Submitted by Moonside in simpsonshrine

So I've been rewatching The Simpsons slowly after a break of over a decade, while also listening to the audio commentaries. I've almost finished the fourth season (which is about the midpoint of the golden era run) and I've got caught with the gnawing suspicion that the commentaries really didn't let the viewers in the know about what actually was going on during the production. In short, it was just a couple of guys having a pleasant enough chat much after the fact. Being a long time Simpsons fan, this just wasn't satisfying enough anymore. Besides, I kind of wanted some closure to a couple of questions on my mind so that I could just leave the show into my childhood which is where it honestly best belongs.

So I picked up a book, The Simpsons: An Uncensored, Unauthorized History by John Ortved and read it. It was ok.

The thesis of the book is basically that the many others shaped The Simpsons wasn't really a single auteur's - Matt Groening - creation, but a collaboration of a large group of people and a set of unusual circumstances. This perhaps doesn't come as great news to fans, but it seems like this topic really hasn't been treated elsewhere, so the book is the best thing we got.

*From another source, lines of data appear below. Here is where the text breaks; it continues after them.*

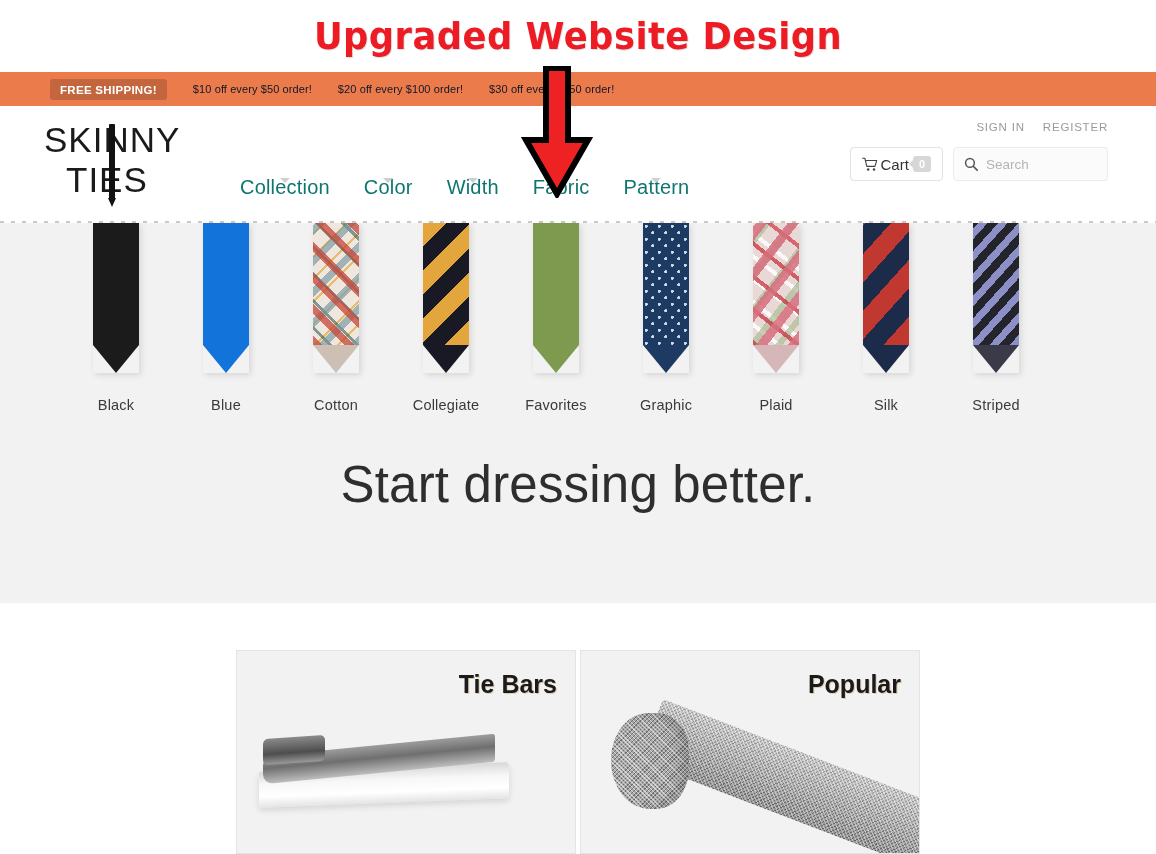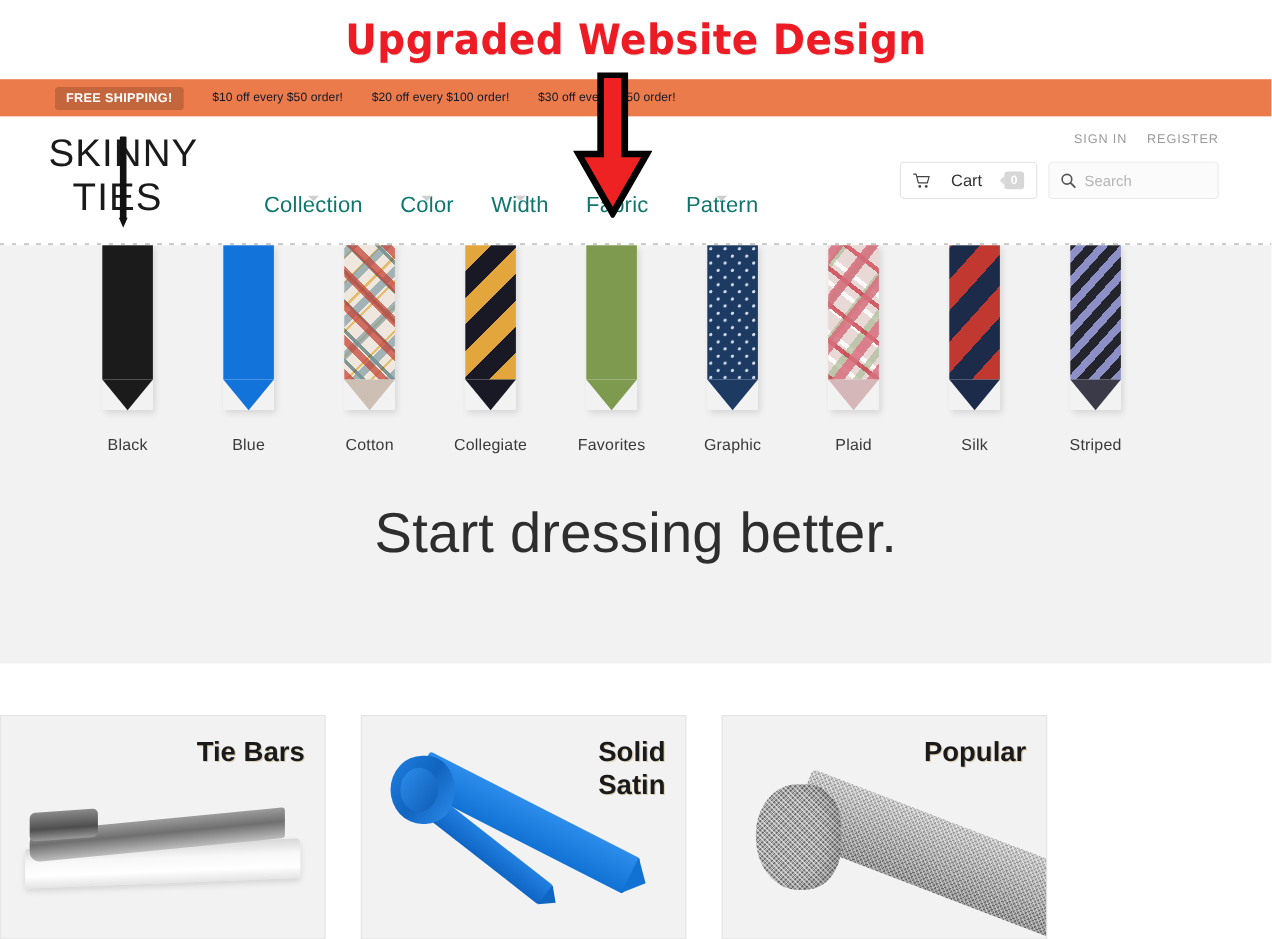--- a/index.html
+++ b/index.html
@@ -118,7 +118,7 @@
     display:flex; gap:10px; align-items:center;
   }
   .cart-btn {
-    display:flex; align-items:center; gap:18px;
+    display:flex; align-items:center; gap:2px;
     border:1px solid #e2e2e2; border-radius:4px;
     background:#fff;
     height:34px; padding:0 11px;

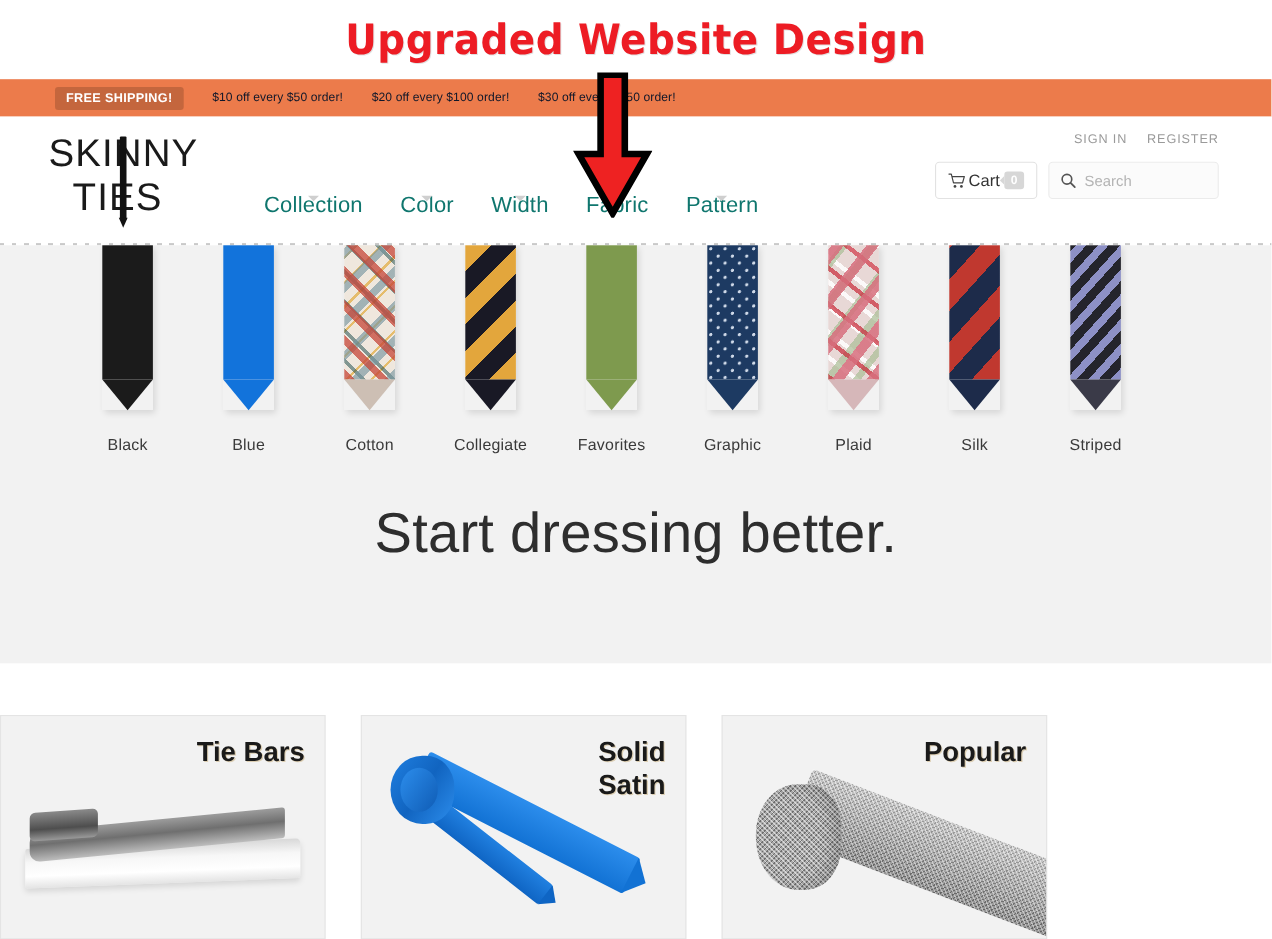--- a/index.html
+++ b/index.html
@@ -248,8 +248,8 @@
 
   
   .cards {
-    position:absolute; top:650px; left:0; width:952px; height:204px;
-    display:flex; justify-content:center; gap:32px;
+    position:absolute; top:650px; left:0; width:1156px; height:204px;
+    display:flex; justify-content:center; gap:4px;
   }
   .card {
     position:relative; width:340px; height:204px;

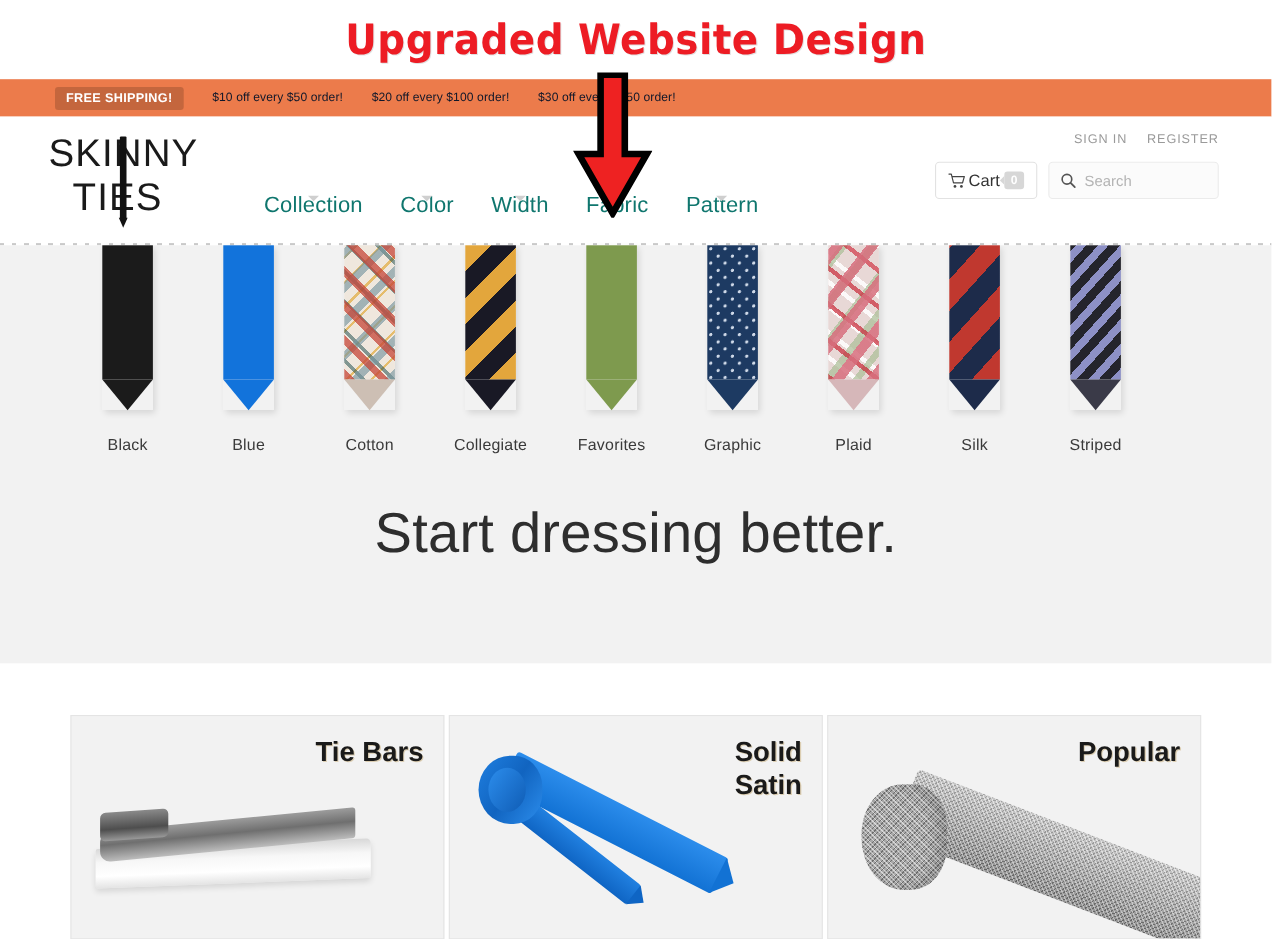--- a/index.html
+++ b/index.html
@@ -538,17 +538,6 @@
       <div class="card-title">Tie Bars</div>
     </div>
 
-    <div class="card">
-      <div class="card-art satin-art">
-        <div class="blade1"></div>
-        <div class="blade2"></div>
-        <div class="knot"></div>
-      </div>
-      <div class="card-title">
-        <div>Solid</div>
-        <div>Satin</div>
-      </div>
-    </div>
 
     <div class="card">
       <div class="card-art grey-art">

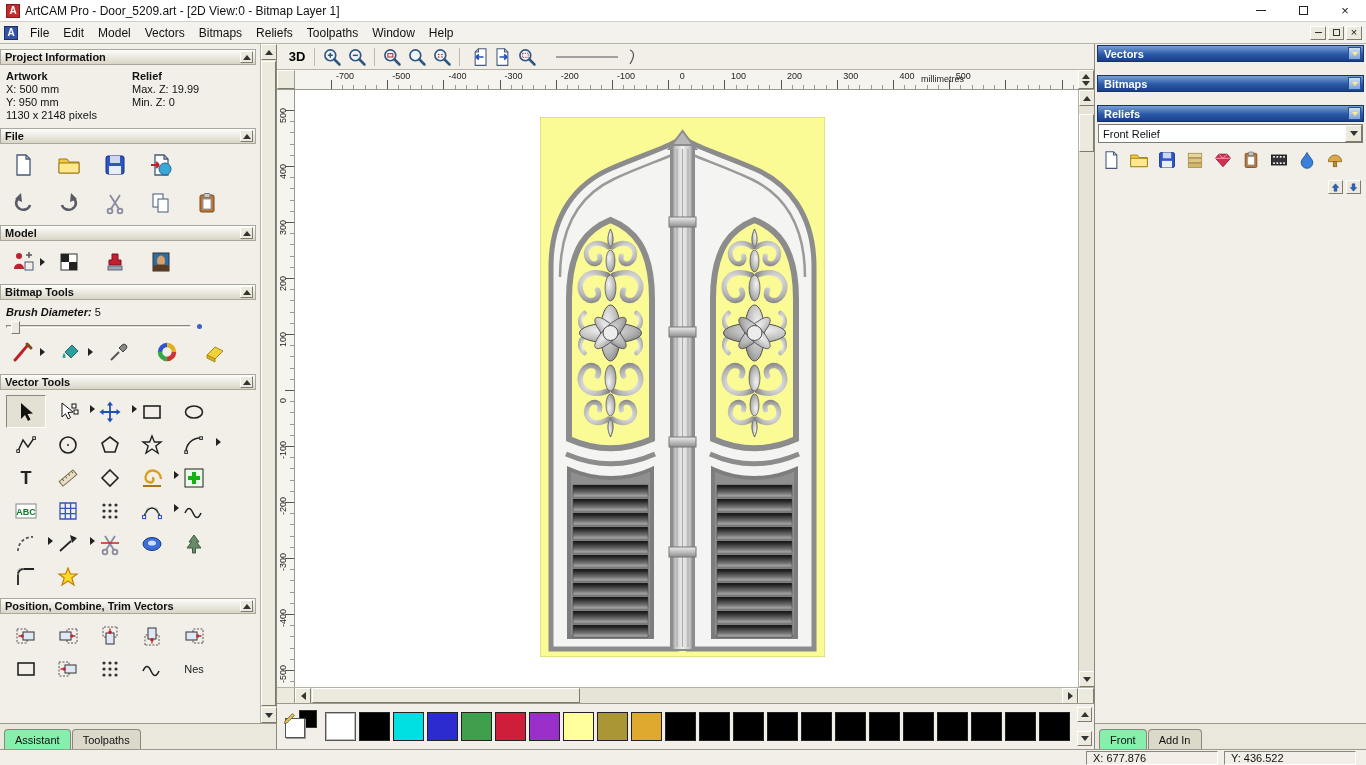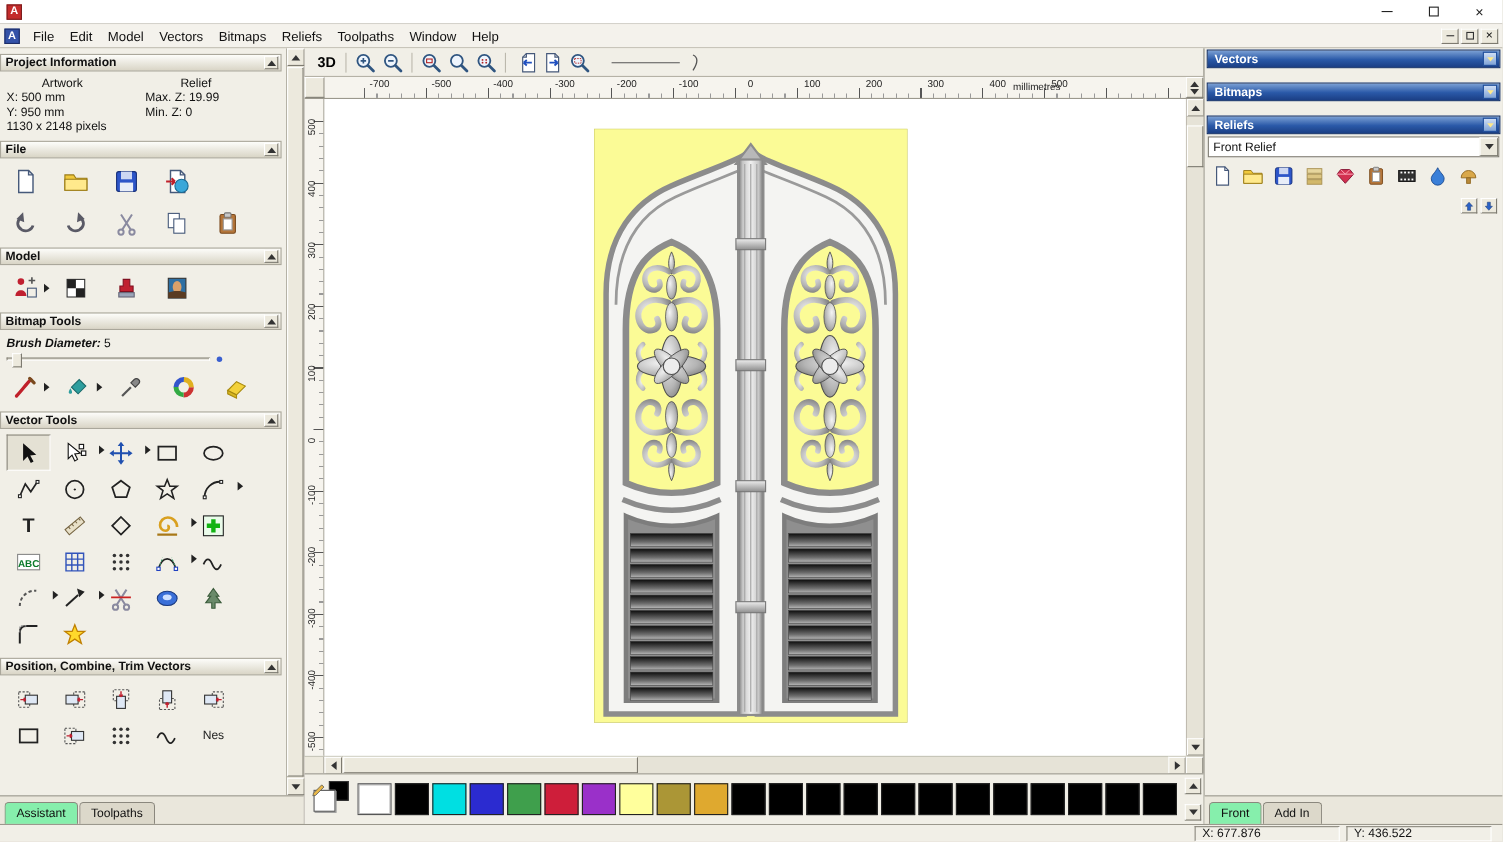--- a/index.html
+++ b/index.html
@@ -429,6 +429,7 @@
 
   <div class="titlebar">
     <div class="app-ico">A</div>
+    <span class="title">ArtCAM Pro - Door_5209.art - [2D View:0 - Bitmap Layer 1]</span>
     <div class="win-controls">
       <div class="wc">
           <span class="bar"></span>

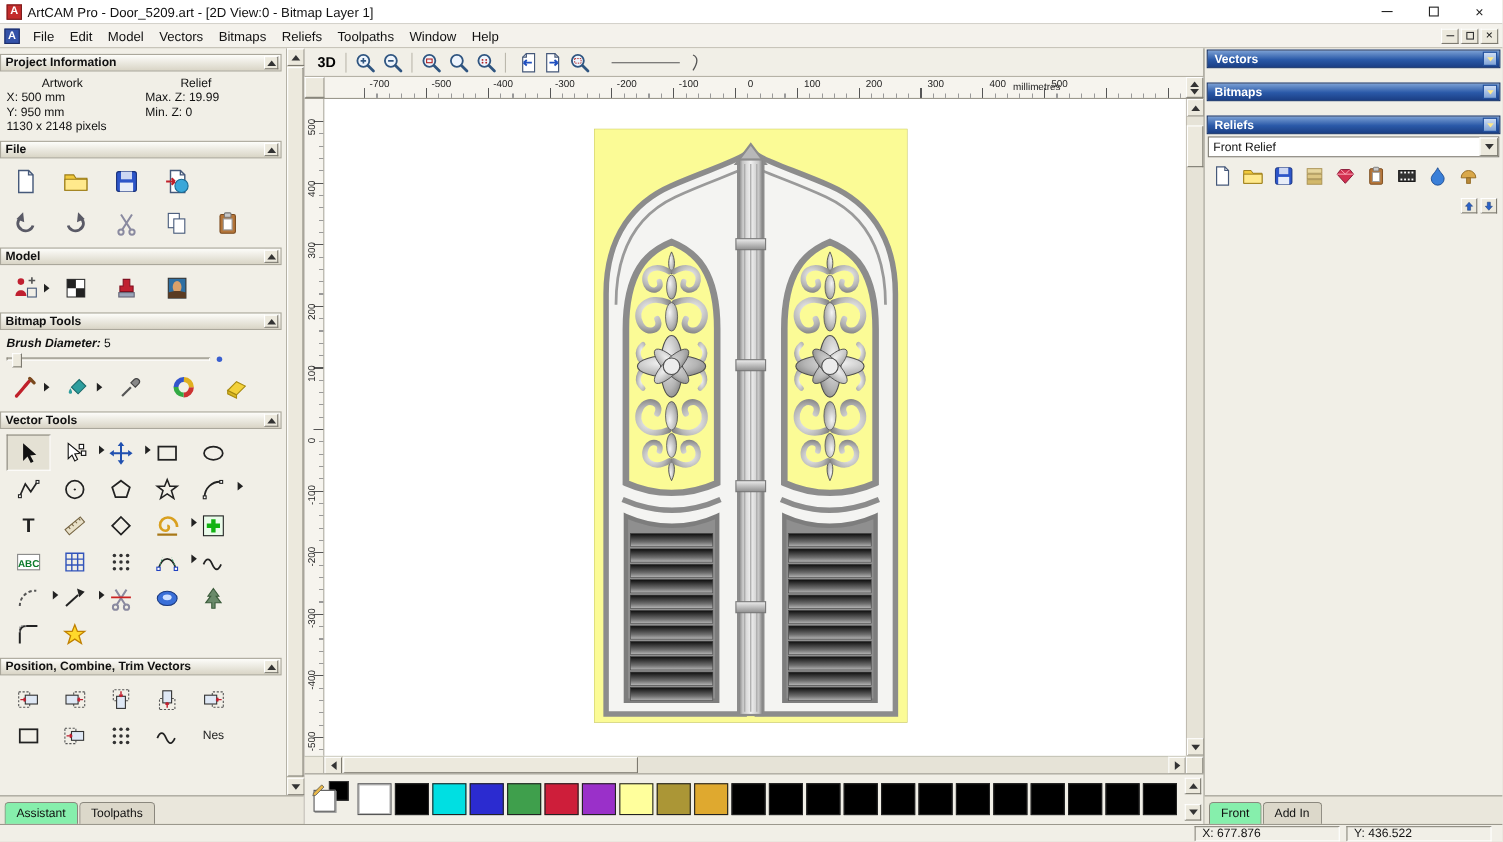--- a/index.html
+++ b/index.html
@@ -44,7 +44,7 @@
   .sec-h b { font-size:11px; }
   .sec-btn { margin-left:auto; width:13px; height:12px; display:flex; align-items:center; justify-content:center; border:1px solid; border-color:#fff #7d7a70 #7d7a70 #fff; background:#ece9dd; }
   .proj { display:grid; grid-template-columns:1.05fr 1fr; padding:3px 4px 4px 6px; row-gap:1px; font-size:11px; }
-  .proj .b { font-weight:normal;margin-left:32px; }
+  .proj .b { font-weight:bold; }
   .proj .full { grid-column:1 / 3; }
   .icon-row { display:flex; align-items:center; gap:16px; padding:5px 2px 5px 8px; }
   .icon-row.tight { gap:18px; }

Just a couple of bullet points:

  1. I enjoyed the parts dealing with the suits: the general broadcasting climate, Fox corporation, Gracie films and it's relationship with the animation studios and the clout James L. Brooks had. It's pretty common to lament executive meddling in works like this, but I gather there were fortuitous circumstances that allowed the creatives to be mostly shielded from in addition to a couple of good executive decisions. On the negative side, Klasky-Csupo had to fight an inhuman amount with the other parties and the co-operation with the Koreans was difficult in the beginning.
  2. Finally getting information on the contributions of the neglected creators was satisfying, from Peluce who chose the yellow skin color of the Simpson family, Sam Simon whose role was much larger than Groening's and Brooks', the people of the writers' room, especially George Meyer. On the con side, John Swartzwelder still remained an enigma, which is perhaps my single largest disappointment. You get the image that even his colleagues didn't know much about him, which is kind of a pity. He's the person I had the desire to know most about.
  3. Ortved couldn't get interviews with many important people, such as Groening, Brooks and many voice actors. My impression is that a lot of it is simply due to bad blood and a desire to keep Groening as the public ambassador of the show. Sometimes the author has to support his narrative through mining DVD commentaries, which seems like a stretch, but my impression is that a markedly better oral history might simply be impossible.
  4. Some of the interviewees were either off the beaten track, such as the former US poet laureate Robert Pinsky and fansite founders, or more interesting than you'd expect them to be like Jonathan Gray, a media scholar or a minor early era layout artist.

The cons:

  1. The book is overly long - about a third could have been easily nixed. There's some amount of repetition in the contents.
  2. I would have liked to hear more about the voice actors.
  3. The author was quite opinionated at times. I don't mind this by itself, but he doesn't tie this to anything save for personnel changes.
  4. It's a decade old book now, so nothing about the Apu fiasco, for example.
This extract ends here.